Going back in time (metaphorically speaking, he’s regaling Mike Yates – who barely has two words to say – with war stories of the Hornets) to 1832 in order to trace the source of the current foe, The Doctor comes across the sleepy town of Blandford and a “Circus of Delights” that, in actual fact, is much more doom~laden than its title would suggest.

Baker gets much mileage out of the words ‘doom’ and ‘doomed’ whilst never really grasping what the word means. Much of the problem with this tale is that Tom never gets out of first gear; it’s not an interesting performance from him and he sounds thoroughly bored throughout. Likewise the rest of the cast failed to engage in any way with some terribly cliched accents on display.

Which is a great pity as writer Paul Magrs has delivered a perfectly enjoyable script including some delightful moments like The Doctor feeling futuristic in his “Edwardian casuals” alongside some striking, and slightly horrific imagery. The line “the breathless nostrils” of a corpse did make me quiver.

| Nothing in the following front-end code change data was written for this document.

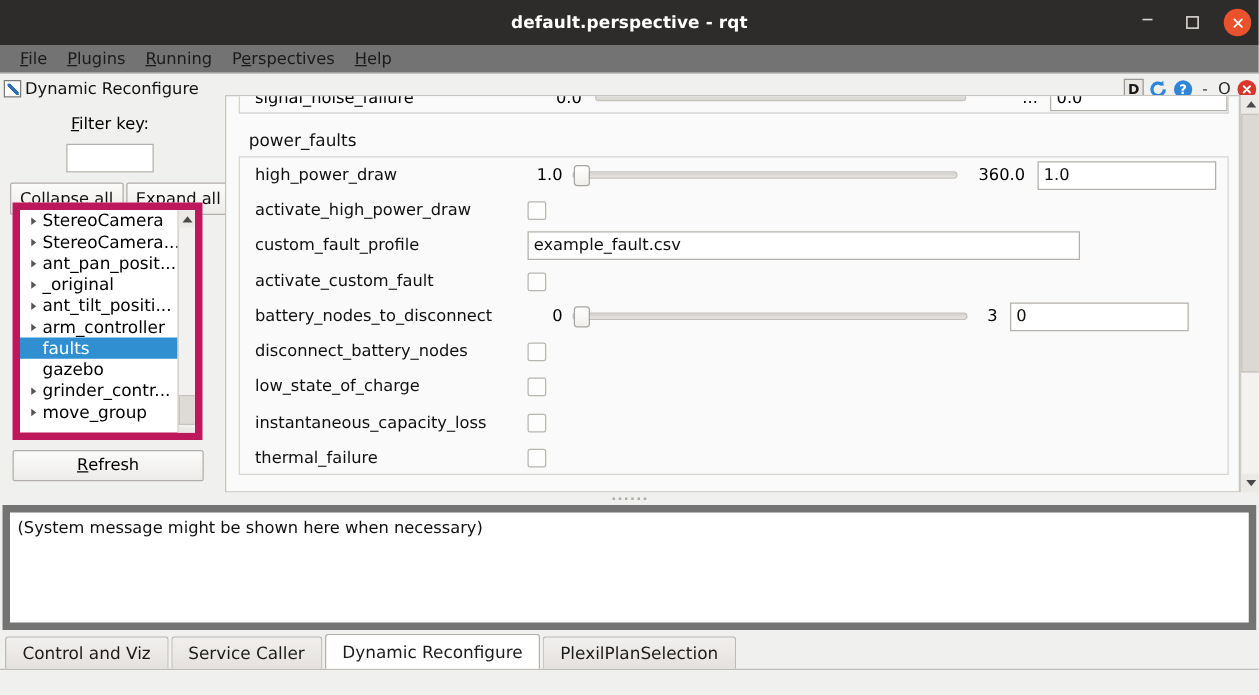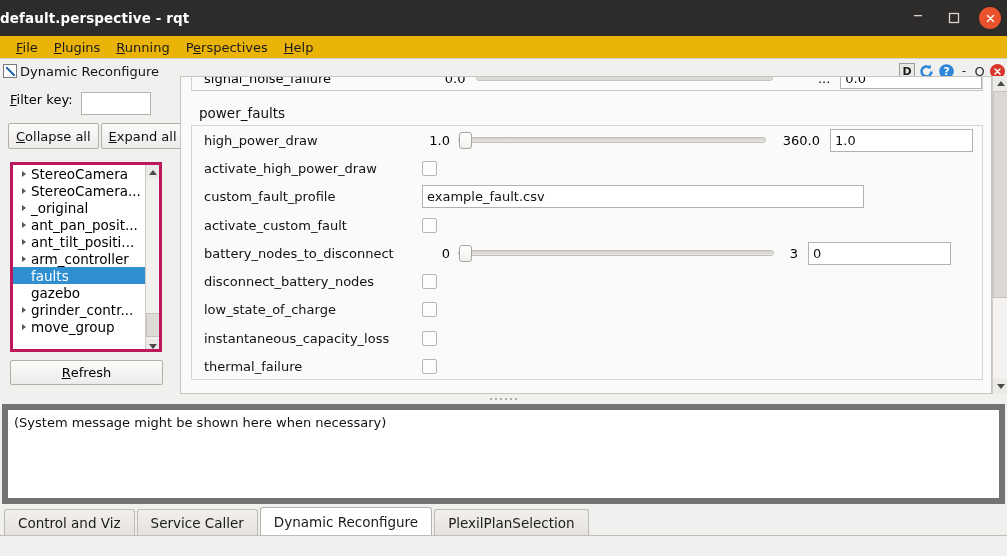--- a/index.html
+++ b/index.html
@@ -23,7 +23,7 @@
     position: absolute; left: 0; top: 0;
     width: 1007px; height: 36px;
     background: #2e2c2b;
-    display: flex; align-items: center; justify-content: flex-start;
+    display: flex; align-items: center; justify-content: center;
   }
   .titlebar-title {
     color: #ffffff;

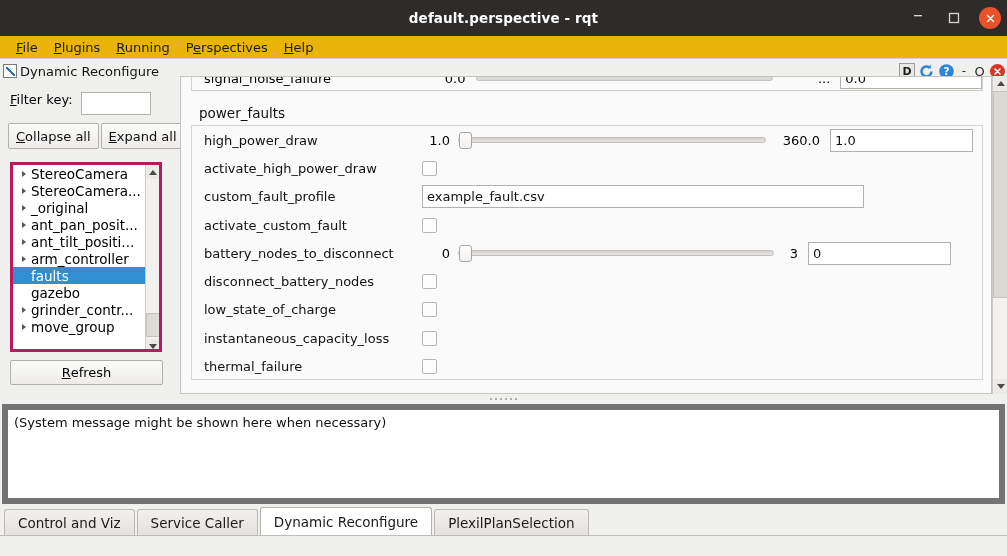--- a/index.html
+++ b/index.html
@@ -54,7 +54,7 @@
   .menubar {
     position: absolute; left: 0; top: 36px;
     width: 1007px; height: 23px;
-    background: #eab308;
+    background: #737373;
     border-bottom: 1px solid #d4d1cd;
     display: flex; align-items: center;
     padding-left: 8px;

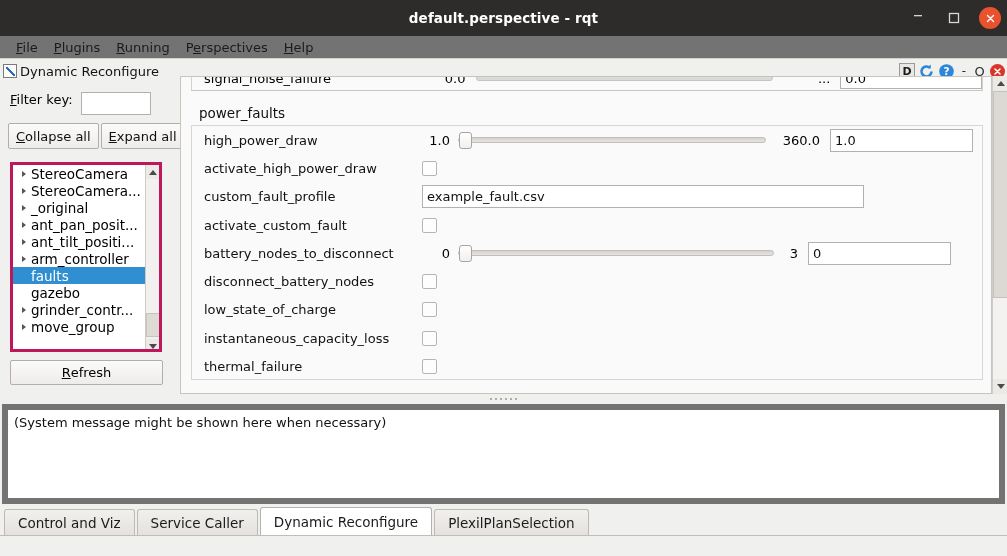--- a/index.html
+++ b/index.html
@@ -124,9 +124,10 @@
     width: 172px;
   }
   .filter-row {
-    display: flex; align-items: flex-start;
+    display: flex; align-items: center;
     padding: 8px 6px 6px 10px;
     gap: 8px;
+    flex-direction: column;
   }
   .filter-label { font-size: 13px; white-space: nowrap; }
   .filter-input {

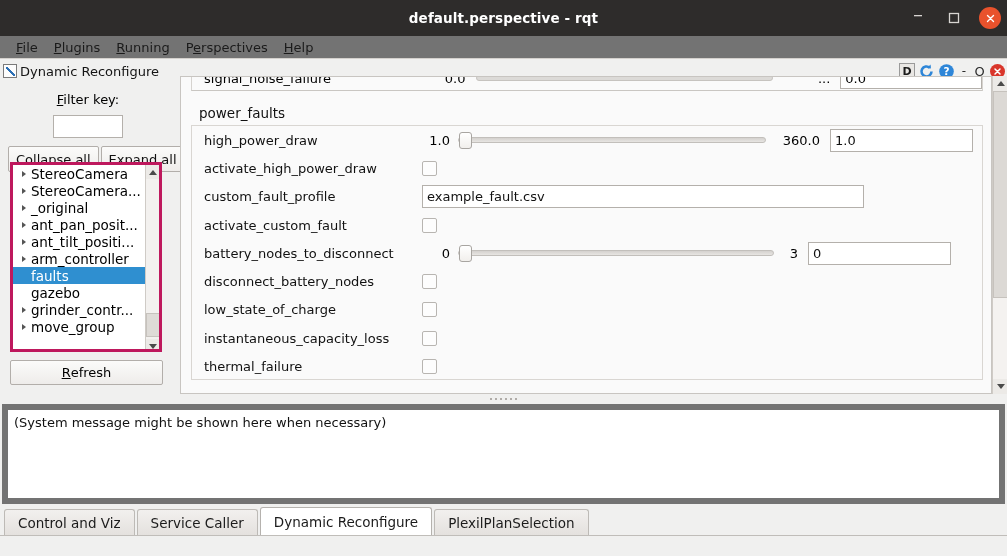--- a/index.html
+++ b/index.html
@@ -159,7 +159,7 @@
   .tree-box {
     position: absolute; left: 10px; top: 78px;
     width: 152px; height: 190px;
-    border: 3px solid #be185d;
+    border: 6px solid #be185d;
     background: #ffffff;
     overflow: hidden;
   }

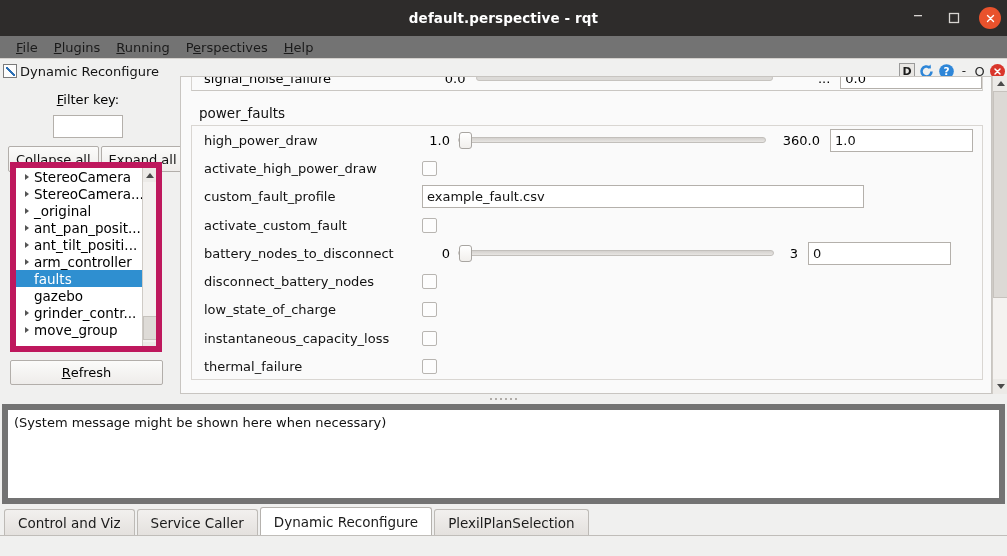--- a/index.html
+++ b/index.html
@@ -479,11 +479,11 @@
           </div>
           <div class="tree-item">
             <span class="tw has"></span>
+            <span>ant_pan_posit...</span>
+          </div>
+          <div class="tree-item">
+            <span class="tw has"></span>
             <span>_original</span>
-          </div>
-          <div class="tree-item">
-            <span class="tw has"></span>
-            <span>ant_pan_posit...</span>
           </div>
           <div class="tree-item">
             <span class="tw has"></span>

The Circus of Doom feels like a halfway house in the Hornet’s Nest series and I hope that this is merely a blip as the tension was ramped up at the denouement leading directly onto the next installment which promises to be the strangest and most horriblest yet….


Thanks to BBC Audio


  1. I have to say I found the first two installments pretty dull going. Slow, with very little character-conflict-based tension. Tom in the second chapter seems to be hamming up his line delivery in an attempt to keep himself interested. Yates, totally useless in it. The villain a snoozer. And a story that, yes, has vivid pulpy horror elements, but nothing particularly Who-vian to ground it in. Compare it to Horror of Fang Rock or Talons of Weng Chiang, and you realize what a thin brew the whole rambling mess is.

    And then when you consider the cost of purchasing the episodes — when a fully-budgeted, canonical actual Who serial is free when it airs — and Hornet's Nest cannot fail to dissappoint!